This article tells you how to use web scraping to create datasets for training AI/ML models using Python.

Web scraping for fake news detection flow chart

Web Scraping for Fake News Detection: The Environment

This code to scrape news articles requires two external packages.

  1. Python requests: Handles HTTP requests to fetch the HTML code of the article page.
  2. BeautifulSoup: Manages parsing and extracting the required data points.

You can install these packages using Python’s PIP.

What to Scrape

You need to scrape the training data for AI/ML models. Here, the code creates a dataset for fake news detection by scraping these three details:

  • Article Content
  • Headline
  • Author’s Name

Web Scraping for Fake News Detection: The Code

Start by importing the necessary packages.

import requests
from bs4 import BeautifulSoup

import time
import json

In addition to requests and BeautifulSoup mentioned above, you also need to import time and json. The module time allows you to add delays between requests, ensuring you don’t overload the web server when you make multiple HTTP requests.

Next, create a class NewsScraper. This class contains all the methods required to build a dataset using web scraping for fake news detection:

  1. read_articles_from_urls()
  2. scrape_article()
  3. build_dataset()

read_urls_from_file()

This function reads URLs from text files and returns them as a list.

   @staticmethod
    def read_urls_from_file(filepath):
        try:
            with open(filepath, "r", encoding="utf-8") as file:
                urls = [line.strip() for line in file if line.strip()]
            return urls
        except Exception as e:
            print(f"Error reading URLs from {filepath}: {str(e)}")
            return []

scrape_article()

This function accepts a URL and returns a dict containing the article details, including the content, headline, and the author’s name.

First, the function makes an HTTP request to the URL. The response will contain the HTML code of the article page.

response = requests.get(url, headers=self.headers)

Next, it parses the code from the response using BeautifulSoup, creating an object.

soup = BeautifulSoup(response.text, "html.parser")

You can use this object to extract the required data points. The function extracts the title from an h1 tag and the article content from all the p tags.

title = soup.find("h1").get_text().strip()
content = " ".join([p.get_text().strip() for p in soup.find_all("p")])
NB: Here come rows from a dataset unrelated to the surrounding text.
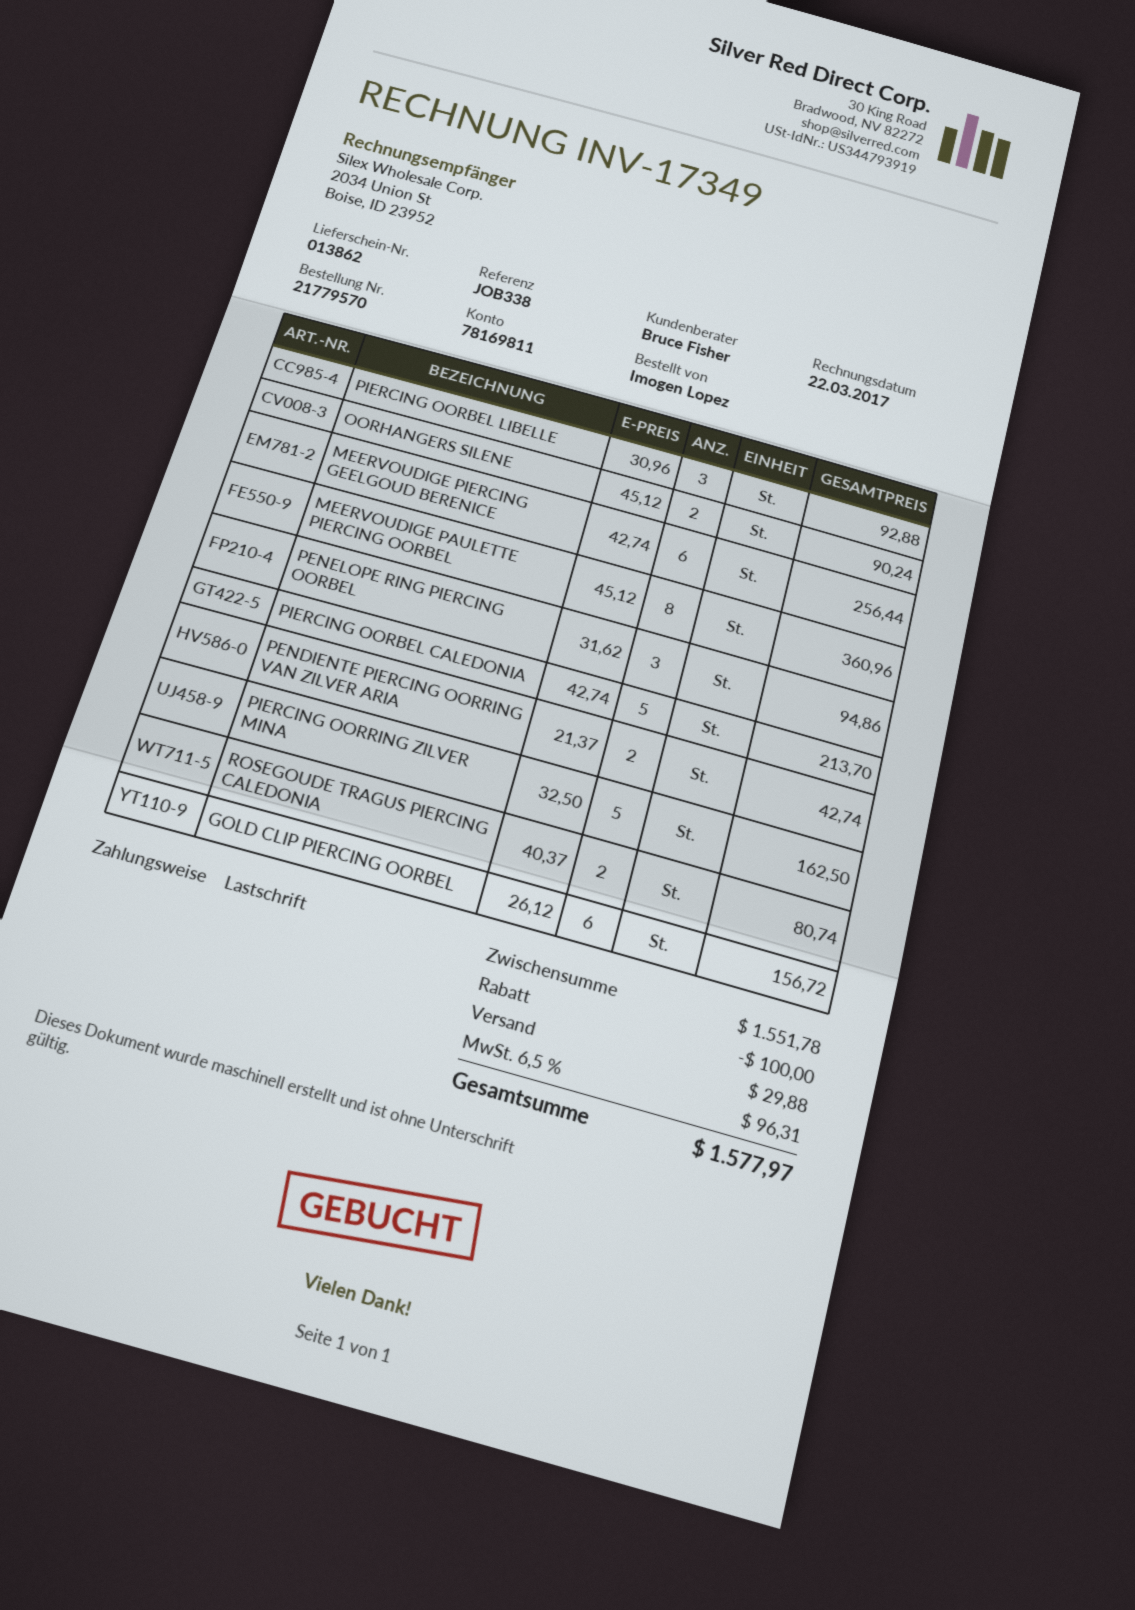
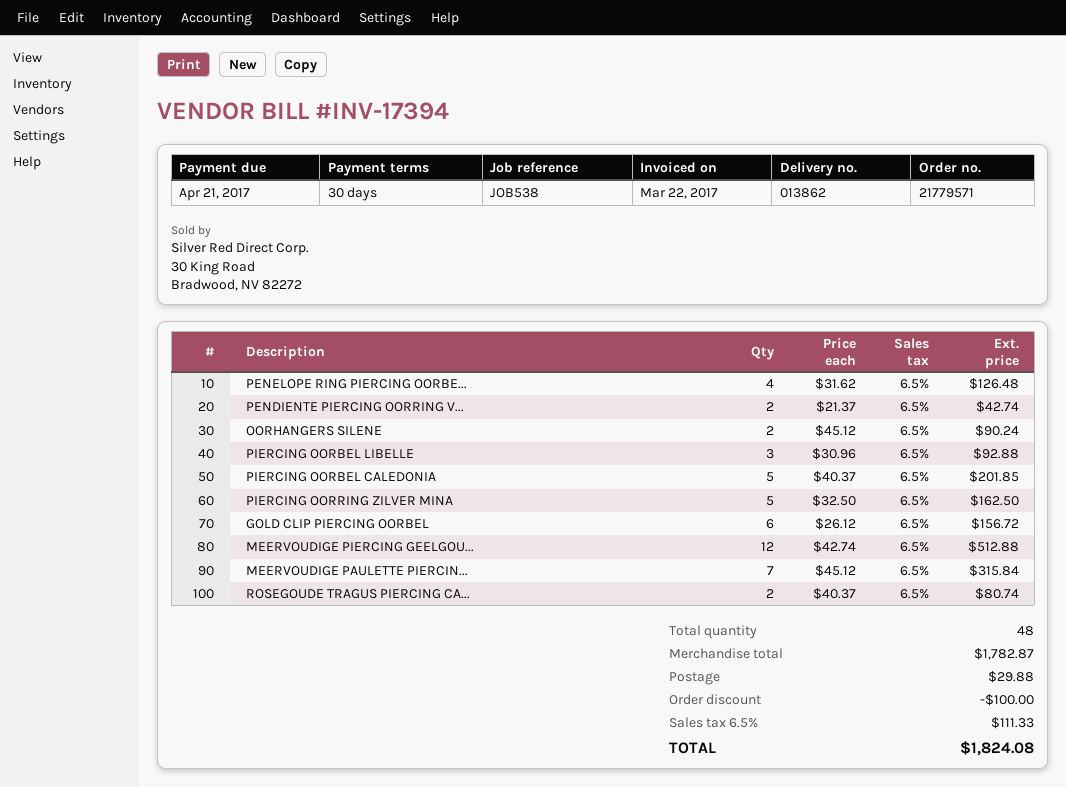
order number: 21779570 -> 21779571
invoice number: INV-17349 -> INV-17394
reference: JOB338 -> JOB538
MEERVOUDIGE PIERCING GEELGOUD BERENICE: 6 x 42.74 = 256.44 -> 12 x 42.74 = 512.88
MEERVOUDIGE PAULETTE PIERCING OORBEL: 8 x 45.12 = 360.96 -> 7 x 45.12 = 315.84
PENELOPE RING PIERCING OORBEL: 3 x 31.62 = 94.86 -> 4 x 31.62 = 126.48
PIERCING OORBEL CALEDONIA: 5 x 42.74 = 213.70 -> 5 x 40.37 = 201.85
subtotal: 1551.78 -> 1782.87
tax: 6.5% = 96.31 -> 6.5% = 111.33
total: 1577.97 -> 1824.08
However, web pages use various tags and attributes to store author names, so you need to consider the ones used most commonly. 

That’s why the function defines a list of possible CSS selectors to fetch author names and tries all of them one by one.

 author = None
    author_selectors = [
        ".byline",
        ".author",
        ".article-author",
        ".post-author",
        ".author-name",
        ".author-byline",
        ".byline-text",
        ".credit",
        "[author]",  
        "[data-author]",
        "[data-byline]",
        "[class*='byline']",
        "[class*='author']",  
        "[rel='author']",
       
        "p.byline",
        "span.byline",
        "div.byline",  
        "p.author",  
        "span.author",
       
        "article .byline",  
        "header .byline",
        ".post-meta .byline",
        ".entry-meta .byline",  
        "#author",
        "#article-byline",
        "cite",  
    ]


    for selector in author_selectors:
        author_elem = soup.select_one(selector)
        if author_elem:
            if author_elem.name == "meta":
                " ".join(author=author_elem.get("content").split())
            else:
                author = " ".join(author_elem.get_text().split())
            break
    print(author)
    return {"url": url, "title": title, "content": content, "author": author}
except Exception as e:
    print(f"Error scraping {url}: {str(e)}")
    return None

build_dataset()

This function iterates through a list of URLs, and in each iteration, it:

  1. Calls scrape_article() with the URL as the argument.
  2. Adds a label (fake or real) to the returned dict.
  3. Appends the dict to a list defined outside the loop.

The function returns a list of dicts containing details of all articles.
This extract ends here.